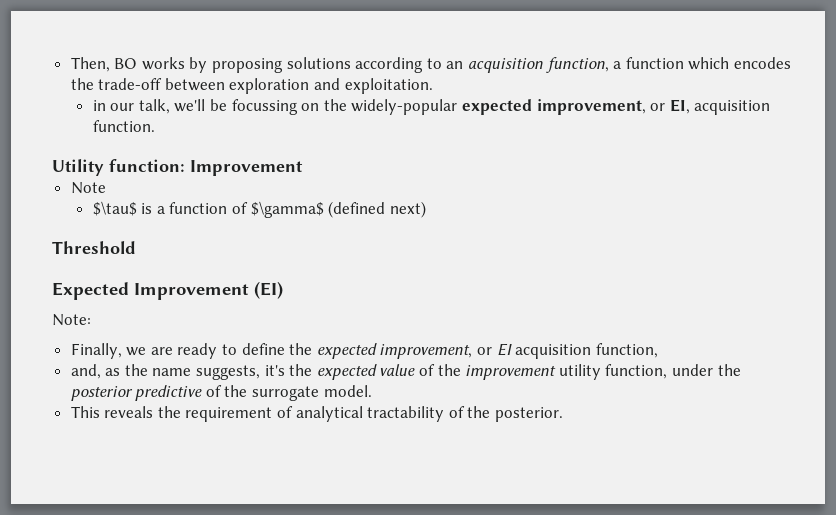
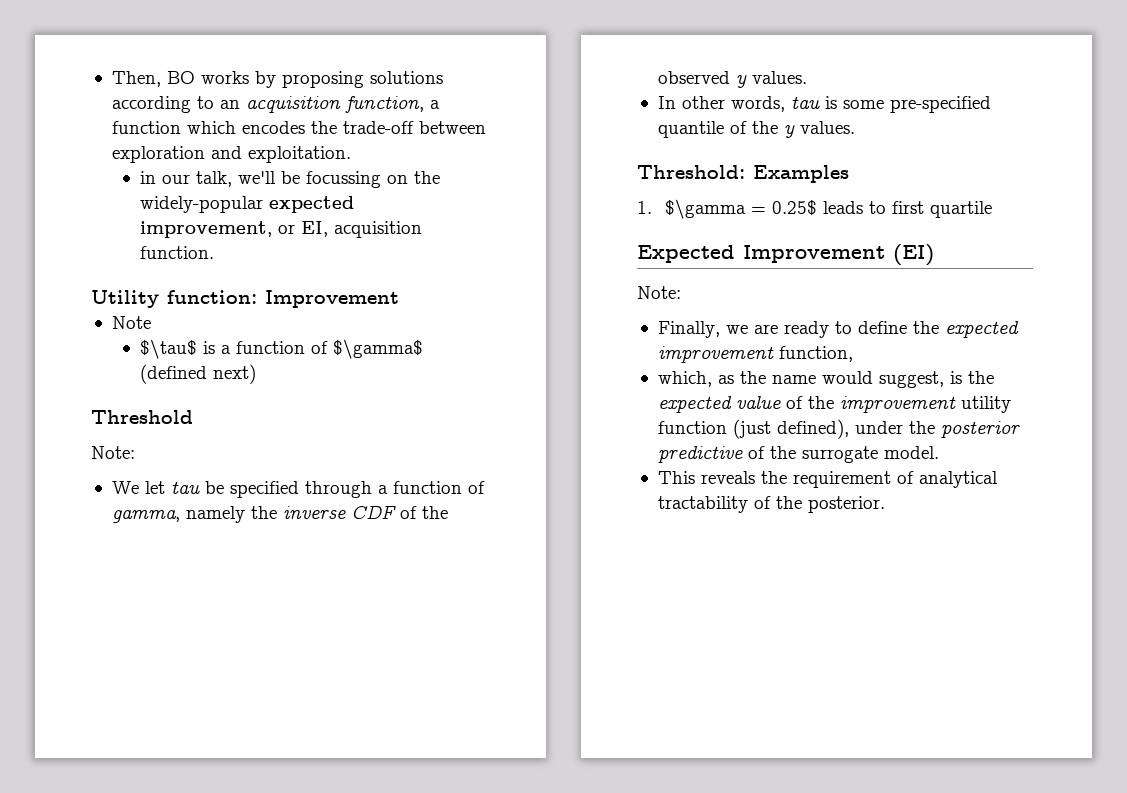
  Threshold
+ Note:
+ We let tau be specified through a function of gamma, namely the inverse CDF of the observed y values.
+ In other words, tau is some pre-specified quantile of the y values.
+ Threshold: Examples
+ 1. $\gamma = 0.25$ leads to first quartile
- Finally, we are ready to define the expected improvement, or EI acquisition function,
+ Finally, we are ready to define the expected improvement function,
- and, as the name suggests, it's the expected value of the improvement utility function, under the posterior predictive of the surrogate model.
+ which, as the name would suggest, is the expected value of the improvement utility function (just defined), under the posterior predictive of the surrogate model.

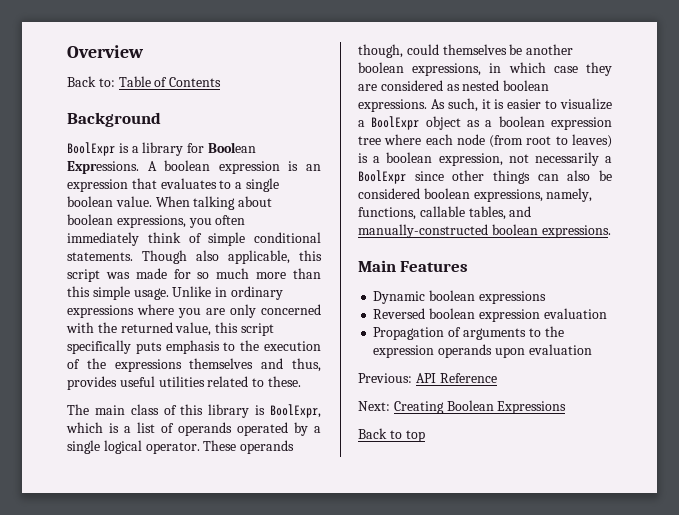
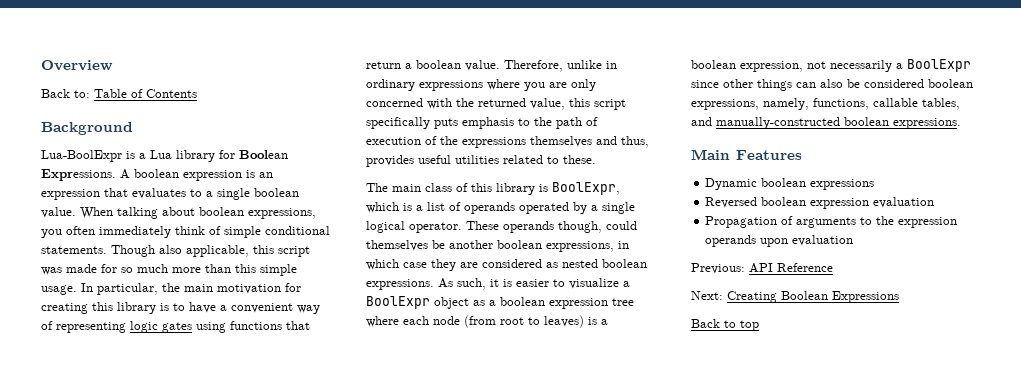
- BoolExpr is a library for Boolean Expressions.
+ Lua-BoolExpr is a Lua library for Boolean Expressions.
- Unlike in ordinary expressions where you are only concerned with the returned value, this script specifically puts emphasis to the execution of the expressions themselves and thus, provides useful utilities related to these.
+ In particular, the main motivation for creating this library is to have a convenient way of representing logic gates using functions that return a boolean value. Therefore, unlike in ordinary expressions where you are only concerned with the returned value, this script specifically puts emphasis to the path of execution of the expressions themselves and thus, provides useful utilities related to these.

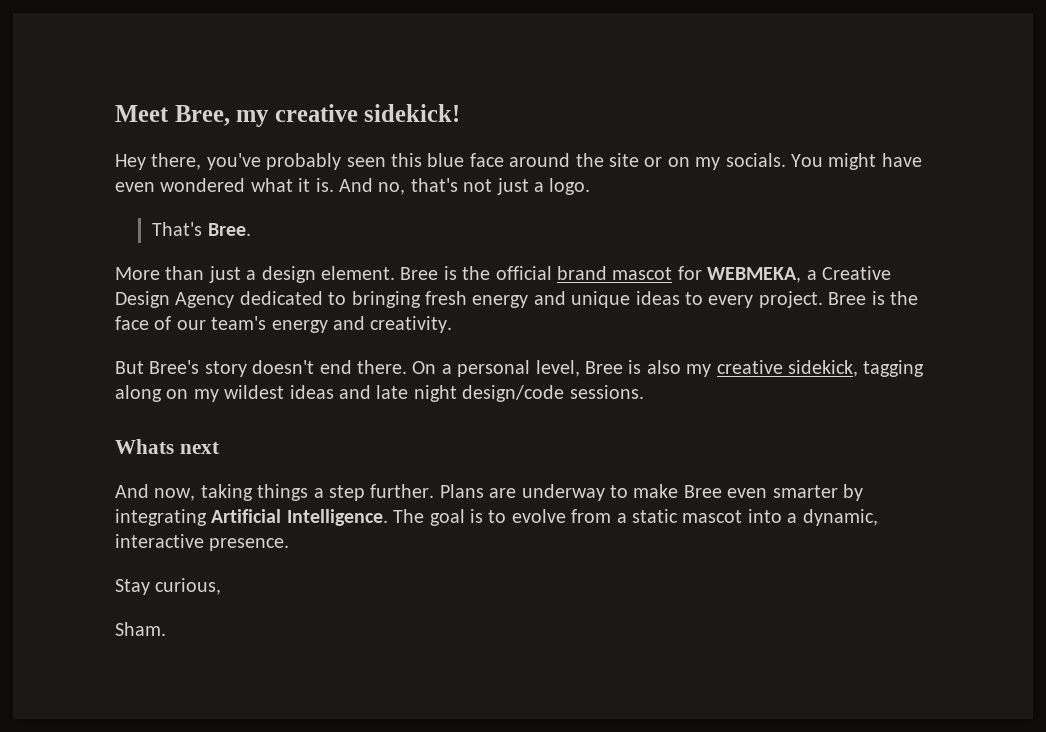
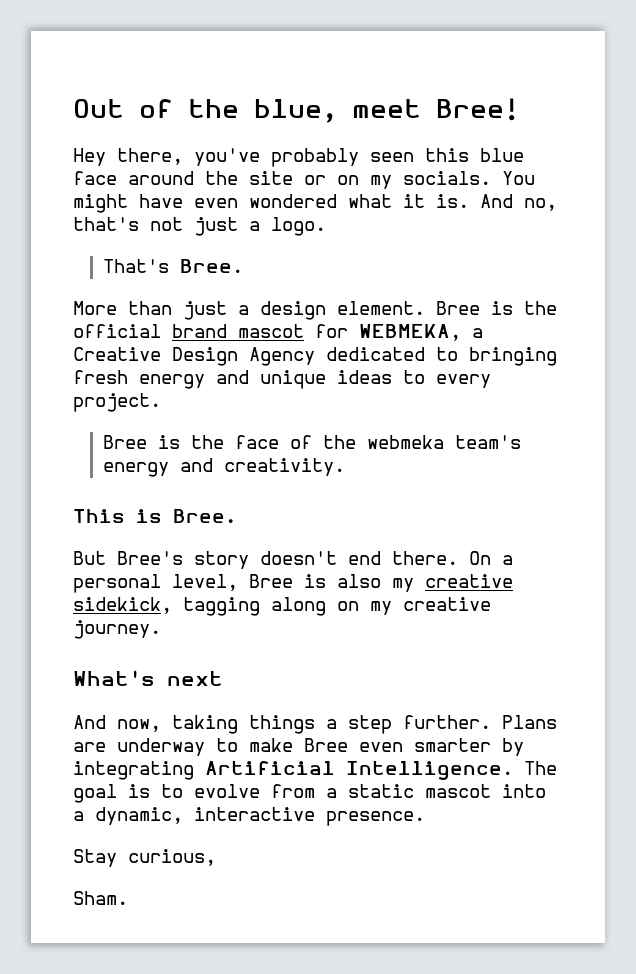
- Meet Bree, my creative sidekick!
+ Out of the blue, meet Bree!
- Bree is the official brand mascot for WEBMEKA, a Creative Design Agency dedicated to bringing fresh energy and unique ideas to every project. Bree is the face of our team's energy and creativity.
+ Bree is the official brand mascot for WEBMEKA, a Creative Design Agency dedicated to bringing fresh energy and unique ideas to every project.
+ Bree is the face of the webmeka team's energy and creativity.
+ This is Bree.
- On a personal level, Bree is also my creative sidekick, tagging along on my wildest ideas and late night design/code sessions.
- Whats next
+ On a personal level, Bree is also my creative sidekick, tagging along on my creative journey.
+ What's next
━━━━━━━━
WORK TO BE COMPLETED:
Transcribe exactly the lines above, beginning at the one with "the y values." and going up to and including the one with "blue, meet Bree!". Pictures do not belong in the copy.

ANSWER TO THIS EXERCISE:
+ In other words, tau is some pre-specified quantile of the y values.
+ Threshold: Examples
+ 1. $\gamma = 0.25$ leads to first quartile
- Finally, we are ready to define the expected improvement, or EI acquisition function,
+ Finally, we are ready to define the expected improvement function,
- and, as the name suggests, it's the expected value of the improvement utility function, under the posterior predictive of the surrogate model.
+ which, as the name would suggest, is the expected value of the improvement utility function (just defined), under the posterior predictive of the surrogate model.

- BoolExpr is a library for Boolean Expressions.
+ Lua-BoolExpr is a Lua library for Boolean Expressions.
- Unlike in ordinary expressions where you are only concerned with the returned value, this script specifically puts emphasis to the execution of the expressions themselves and thus, provides useful utilities related to these.
+ In particular, the main motivation for creating this library is to have a convenient way of representing logic gates using functions that return a boolean value. Therefore, unlike in ordinary expressions where you are only concerned with the returned value, this script specifically puts emphasis to the path of execution of the expressions themselves and thus, provides useful utilities related to these.

- Meet Bree, my creative sidekick!
+ Out of the blue, meet Bree!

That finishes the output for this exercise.